Personal information
- Full name: William Hong
- Born: 23 May 1904 Sydney, New South Wales, Australia
- Died: 15 October 1983 (aged 79)

Playing information
- Position: Fullback, Wing
Club
| Years | Team | Pld | T | G | FG | P |
| 1929–32 | Eastern Suburbs | 47 | 1 | 0 | 0 | 3 |
Representative
| Years | Team | Pld | T | G | FG | P |
| 1931 | New South Wales | 2 | 0 | 0 | 0 | 0 |
| 1931 | NSW City | 1 | 0 | 0 | 0 | 0 |
- Source: As of 14 March 2019

= Billy Hong =

Australian rugby league footballer

Billy Hong was an Australian professional rugby league footballer who played in the 1920s and 1930s. He played for Eastern Suburbs as a fullback and also as a winger.

==Playing career==
Hong made his first grade debut for Eastern Suburbs against Balmain at the Royal Agricultural Society Ground in Round 7 1929.

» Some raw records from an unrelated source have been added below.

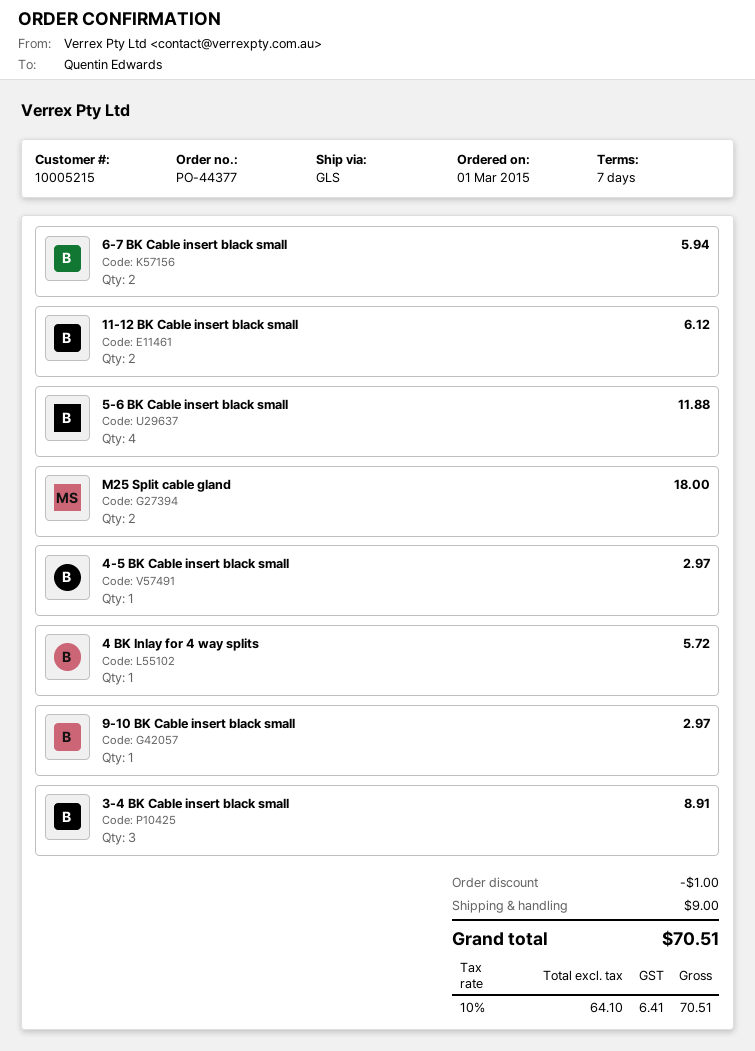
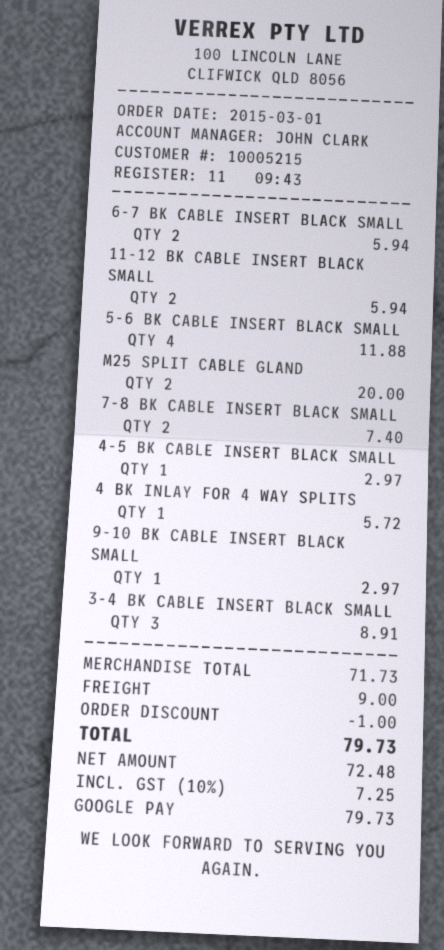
11-12 BK Cable insert black small: 2 for 6.12 -> 2 for 5.94
M25 Split cable gland: 2 for 18.00 -> 2 for 20.00
7-8 BK CABLE INSERT BLACK SMALL: none -> 2 for 7.40
net: 64.10 -> 72.48
tax: 10% = 6.41 -> 10% = 7.25
total: 70.51 -> 79.73

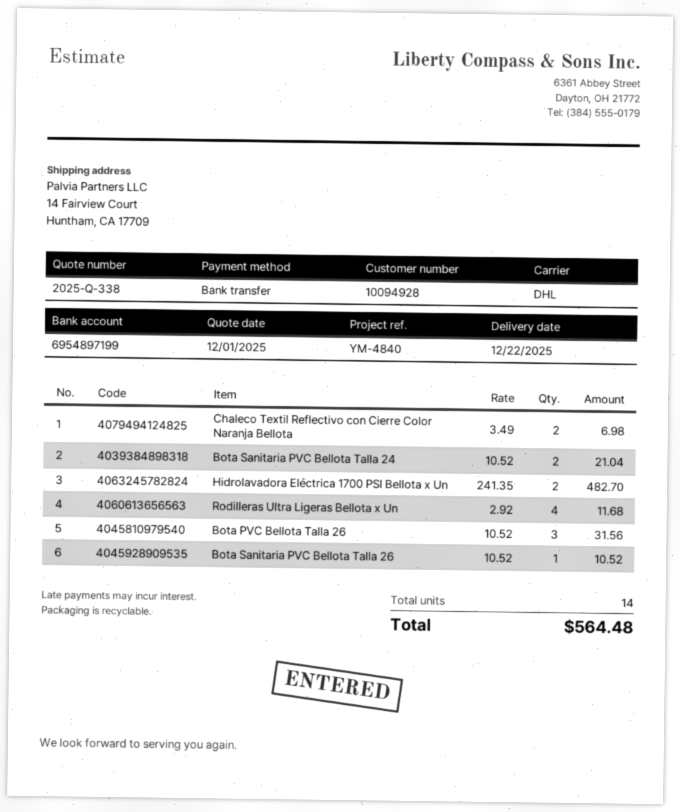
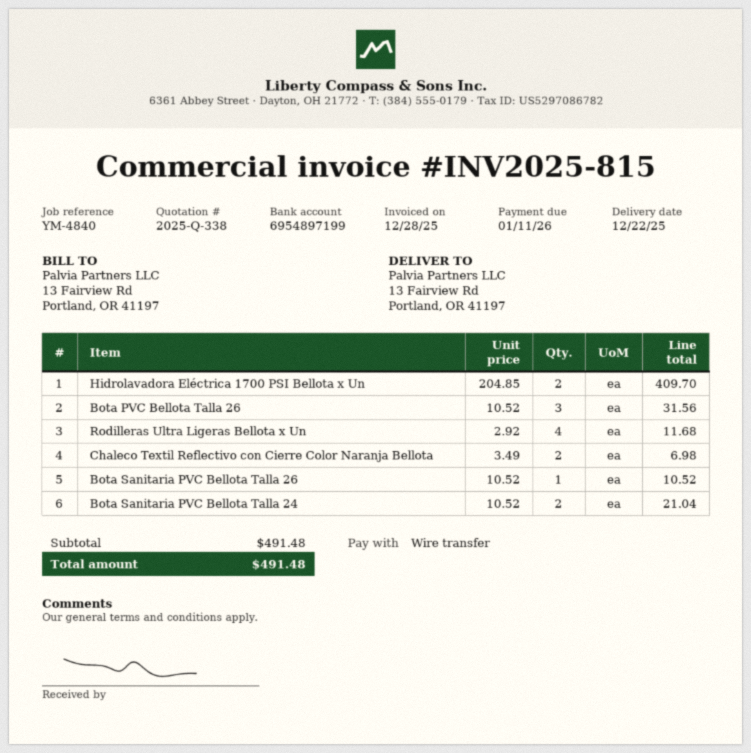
ship to: 14 Fairview Court, Huntham, CA 17709 -> 13 Fairview Rd, Portland, OR 41197
Hidrolavadora Eléctrica 1700 PSI Bellota x Un: 2 x 241.35 = 482.70 -> 2 x 204.85 = 409.70
total: 564.48 -> 491.48

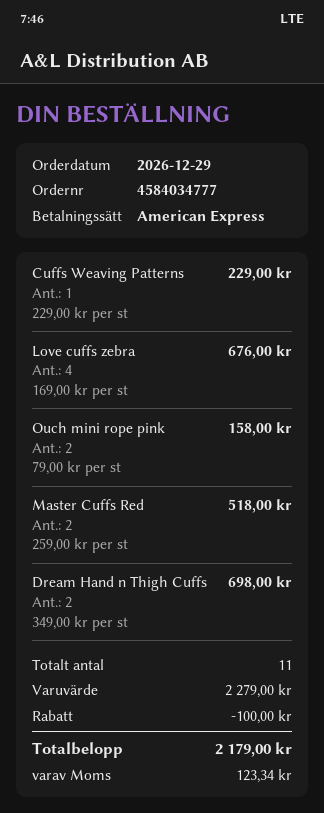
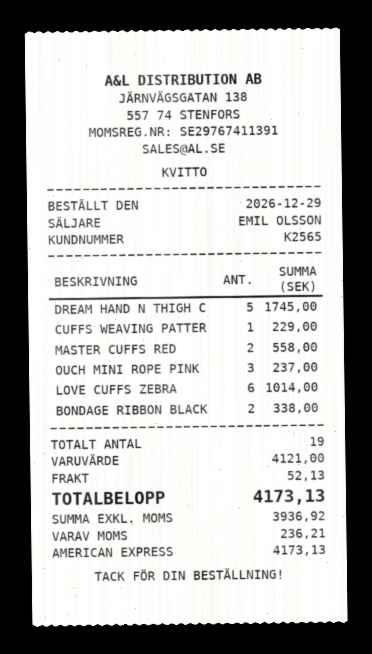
Love cuffs zebra: 4 for 676.00 -> 6 for 1014.00
Ouch mini rope pink: 2 for 158.00 -> 3 for 237.00
Master Cuffs Red: 2 for 518.00 -> 2 for 558.00
Dream Hand n Thigh Cuffs: 2 for 698.00 -> 5 for 1745.00
BONDAGE RIBBON BLACK: none -> 2 for 338.00
total quantity: 11 -> 19
subtotal: 2279.00 -> 4121.00
discount: 100.00 -> none
shipping: none -> 52.13
tax: 123.34 -> 236.21
total: 2179.00 -> 4173.13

In 1931, Hong enjoyed his best season as a player as he was selected to play for New South Wales and New South Wales City teams. Also in 1931, Hong won the minor premiership with Easts as the club finished first on the table. Eastern Suburbs went on to reach the 1931 grand final against arch rivals South Sydney.

In the match, Hong injured his ankle and was stretchered off the field. As there was no interchange at the time, Easts played with a man down for the rest of the match. Souths went on to win the match 12–7 with Souths halfback Harry Eyres crossed for the winning try after the referee had accidentally got in between Eyres and the tackler.

Hong went on to play with Easts in 1932 and his final game in first grade was a 26–8 loss against Souths in the 1932 semi final.